■ WORK ORDER: Exclude the images, then return every line below exactly as written.

■ Extracted records:
################
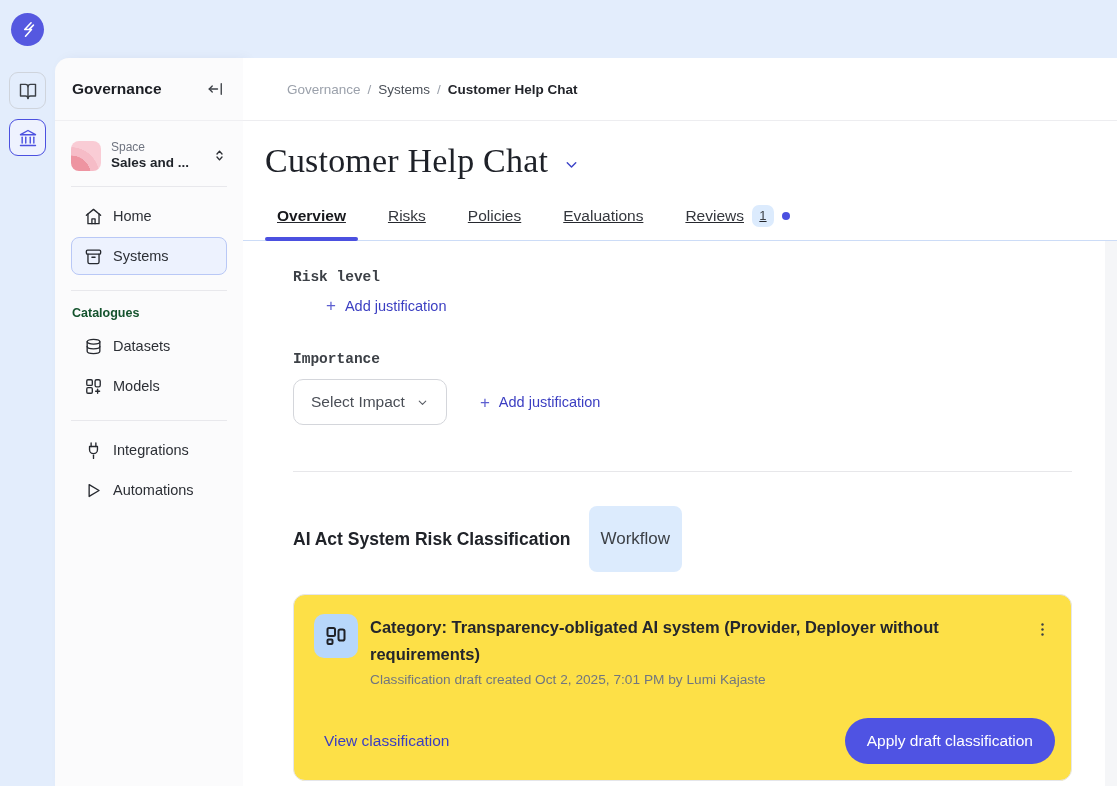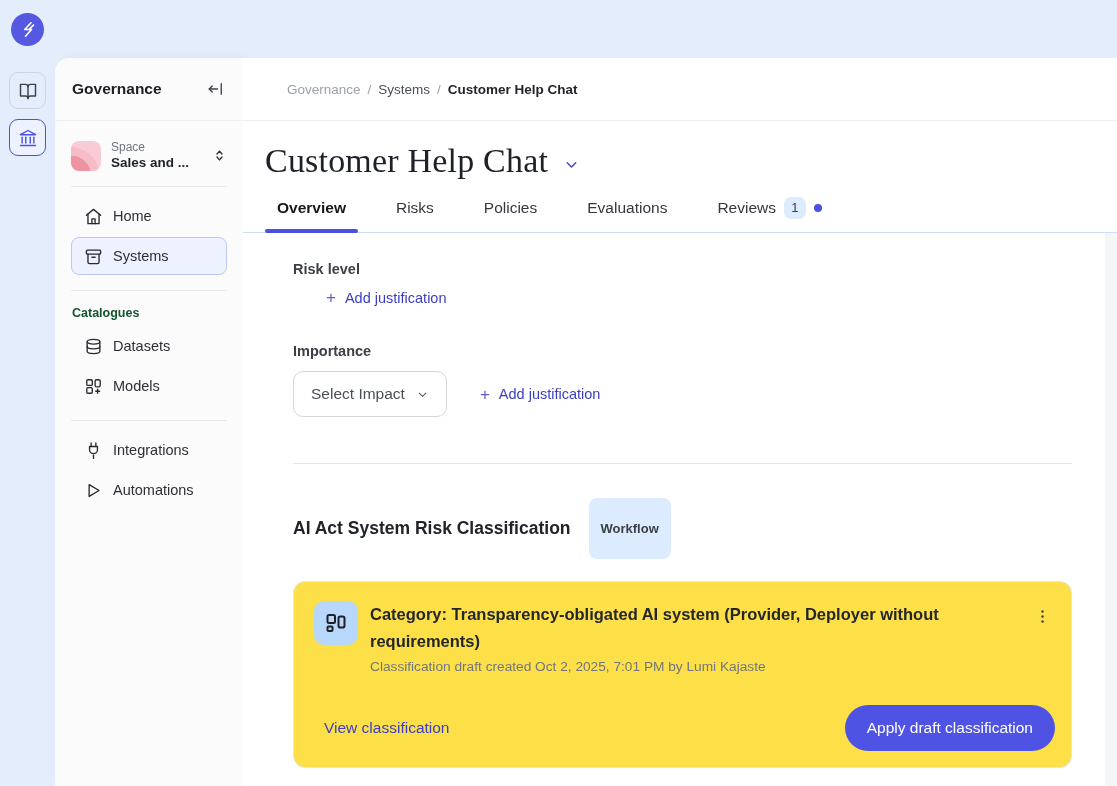--- a/index.html
+++ b/index.html
@@ -68,52 +68,52 @@
   .bc-mid { color:#4b5058; }
   .bc-sep { color:#9ba1ab; margin:0 7px; }
   .bc-current { color:#23252b; font-weight:600; }
 
   .main-header { flex:none; border-bottom:1px solid #ccdcf7; padding:21px 0 0 22px; }
   .title-row { display:flex; align-items:center; gap:15px; cursor:pointer; }
   .page-title { font-family:"Liberation Serif", serif; font-size:34px; font-weight:500; color:#1e2128;
                 letter-spacing:.2px; }
   .title-caret { color:#3d45c8; margin-top:6px; }
 
-  .tabs { display:flex; gap:26px; margin-top:17px; }
+  .tabs { display:flex; gap:18px; margin-top:25px;text-decoration:underline; }
   .tab { padding:0 12px 13px; font-size:15.5px; color:#34373d; display:flex; align-items:center; gap:8px;
          cursor:pointer; position:relative; }
   .tab.active { color:#17181c; font-weight:600; }
   .tab.active::after { content:""; position:absolute; left:0; right:0; bottom:-1px; height:4px;
                        border-radius:3px; background:var(--accent,#4b50e0); }
   .tab-badge { background:var(--badge-bg,#dcebfd); color:#3c4046; font-size:13px; line-height:22px;
                min-width:22px; text-align:center; border-radius:7px; padding:0 4px; }
   .tab-dot { width:8px; height:8px; border-radius:50%; background:var(--accent,#4b50e0); }
 
   .body-scroll { flex:1; position:relative; padding:28px 44px 0 50px; overflow:hidden; }
   .scroll-gutter { position:absolute; top:0; right:0; bottom:0; width:12px; background:#f5f6f8; cursor:pointer; }
   .content-inner { width:779px; }
 
-  .field-label { font-size:14.5px; font-weight:700; color:#3c4046; }
+  .field-label { font-size:14.5px; font-weight:700; color:#3c4046;font-family:Liberation Mono, monospace; }
   .field-row { display:flex; align-items:center; margin-top:12px; }
   .select-btn {
     display:inline-flex; align-items:center; gap:11px; height:46px; padding:0 17px;
     background:#fff; border:1px solid #d4d6db; border-radius:10px; font-size:15.5px; color:#4a4e56;
     cursor:pointer;
   }
   .select-btn .caret { color:#5a5e66; }
   .add-link { display:inline-flex; align-items:center; gap:9px; margin-left:33px;
               color:var(--link,#3b3ec2); font-size:14.5px; cursor:pointer; }
   .add-link .plus { font-size:17px; line-height:1; color:#5d5fd0; }
   .gap-importance { margin-top:37px; }
 
   .content-divider { height:1px; background:#e7e7ea; margin-top:46px; }
 
   .section-row { display:flex; align-items:center; gap:18px; margin-top:34px;text-align:center; }
   .section-title { font-size:17.5px; font-weight:700; color:#202329; }
-  .workflow-badge { background:var(--badge-bg,#dcebfd); color:#3c4046; font-size:13px; font-weight:700;
+  .workflow-badge { background:var(--badge-bg,#dcebfd); color:#3c4046; font-size:17px; font-weight:400;
                     padding:23px 12px; border-radius:8px; }
 
   .card { margin-top:22px; border:1px solid #e5e6ea; border-radius:12px; background:#fde047;
           padding:19px 16px 16px 20px; position:relative; }
   .card-top { display:flex; gap:12px; padding-right:36px; }
   .card-icon { width:44px; height:44px; border-radius:10px; background:var(--card-icon-bg,#b7d7fb);
                flex:none; display:flex; align-items:center; justify-content:center; color:#1f2127; }
   .card-title { font-size:16.5px; font-weight:700; color:#24262c; line-height:27px; max-width:645px; }
   .card-meta { font-size:13.7px; color:#71767f; margin-top:4px; }
   .kebab { position:absolute; right:16px; top:22px; color:#3c4046; cursor:pointer; padding:4px; }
################
■ ANSWER BELOW:
--- a/index.html
+++ b/index.html
@@ -68,52 +68,52 @@
   .bc-mid { color:#4b5058; }
   .bc-sep { color:#9ba1ab; margin:0 7px; }
   .bc-current { color:#23252b; font-weight:600; }
 
   .main-header { flex:none; border-bottom:1px solid #ccdcf7; padding:21px 0 0 22px; }
   .title-row { display:flex; align-items:center; gap:15px; cursor:pointer; }
   .page-title { font-family:"Liberation Serif", serif; font-size:34px; font-weight:500; color:#1e2128;
                 letter-spacing:.2px; }
   .title-caret { color:#3d45c8; margin-top:6px; }
 
-  .tabs { display:flex; gap:26px; margin-top:17px; }
+  .tabs { display:flex; gap:18px; margin-top:25px;text-decoration:underline; }
   .tab { padding:0 12px 13px; font-size:15.5px; color:#34373d; display:flex; align-items:center; gap:8px;
          cursor:pointer; position:relative; }
   .tab.active { color:#17181c; font-weight:600; }
   .tab.active::after { content:""; position:absolute; left:0; right:0; bottom:-1px; height:4px;
                        border-radius:3px; background:var(--accent,#4b50e0); }
   .tab-badge { background:var(--badge-bg,#dcebfd); color:#3c4046; font-size:13px; line-height:22px;
                min-width:22px; text-align:center; border-radius:7px; padding:0 4px; }
   .tab-dot { width:8px; height:8px; border-radius:50%; background:var(--accent,#4b50e0); }
 
   .body-scroll { flex:1; position:relative; padding:28px 44px 0 50px; overflow:hidden; }
   .scroll-gutter { position:absolute; top:0; right:0; bottom:0; width:12px; background:#f5f6f8; cursor:pointer; }
   .content-inner { width:779px; }
 
-  .field-label { font-size:14.5px; font-weight:700; color:#3c4046; }
+  .field-label { font-size:14.5px; font-weight:700; color:#3c4046;font-family:Liberation Mono, monospace; }
   .field-row { display:flex; align-items:center; margin-top:12px; }
   .select-btn {
     display:inline-flex; align-items:center; gap:11px; height:46px; padding:0 17px;
     background:#fff; border:1px solid #d4d6db; border-radius:10px; font-size:15.5px; color:#4a4e56;
     cursor:pointer;
   }
   .select-btn .caret { color:#5a5e66; }
   .add-link { display:inline-flex; align-items:center; gap:9px; margin-left:33px;
               color:var(--link,#3b3ec2); font-size:14.5px; cursor:pointer; }
   .add-link .plus { font-size:17px; line-height:1; color:#5d5fd0; }
   .gap-importance { margin-top:37px; }
 
   .content-divider { height:1px; background:#e7e7ea; margin-top:46px; }
 
   .section-row { display:flex; align-items:center; gap:18px; margin-top:34px;text-align:center; }
   .section-title { font-size:17.5px; font-weight:700; color:#202329; }
-  .workflow-badge { background:var(--badge-bg,#dcebfd); color:#3c4046; font-size:13px; font-weight:700;
+  .workflow-badge { background:var(--badge-bg,#dcebfd); color:#3c4046; font-size:17px; font-weight:400;
                     padding:23px 12px; border-radius:8px; }
 
   .card { margin-top:22px; border:1px solid #e5e6ea; border-radius:12px; background:#fde047;
           padding:19px 16px 16px 20px; position:relative; }
   .card-top { display:flex; gap:12px; padding-right:36px; }
   .card-icon { width:44px; height:44px; border-radius:10px; background:var(--card-icon-bg,#b7d7fb);
                flex:none; display:flex; align-items:center; justify-content:center; color:#1f2127; }
   .card-title { font-size:16.5px; font-weight:700; color:#24262c; line-height:27px; max-width:645px; }
   .card-meta { font-size:13.7px; color:#71767f; margin-top:4px; }
   .kebab { position:absolute; right:16px; top:22px; color:#3c4046; cursor:pointer; padding:4px; }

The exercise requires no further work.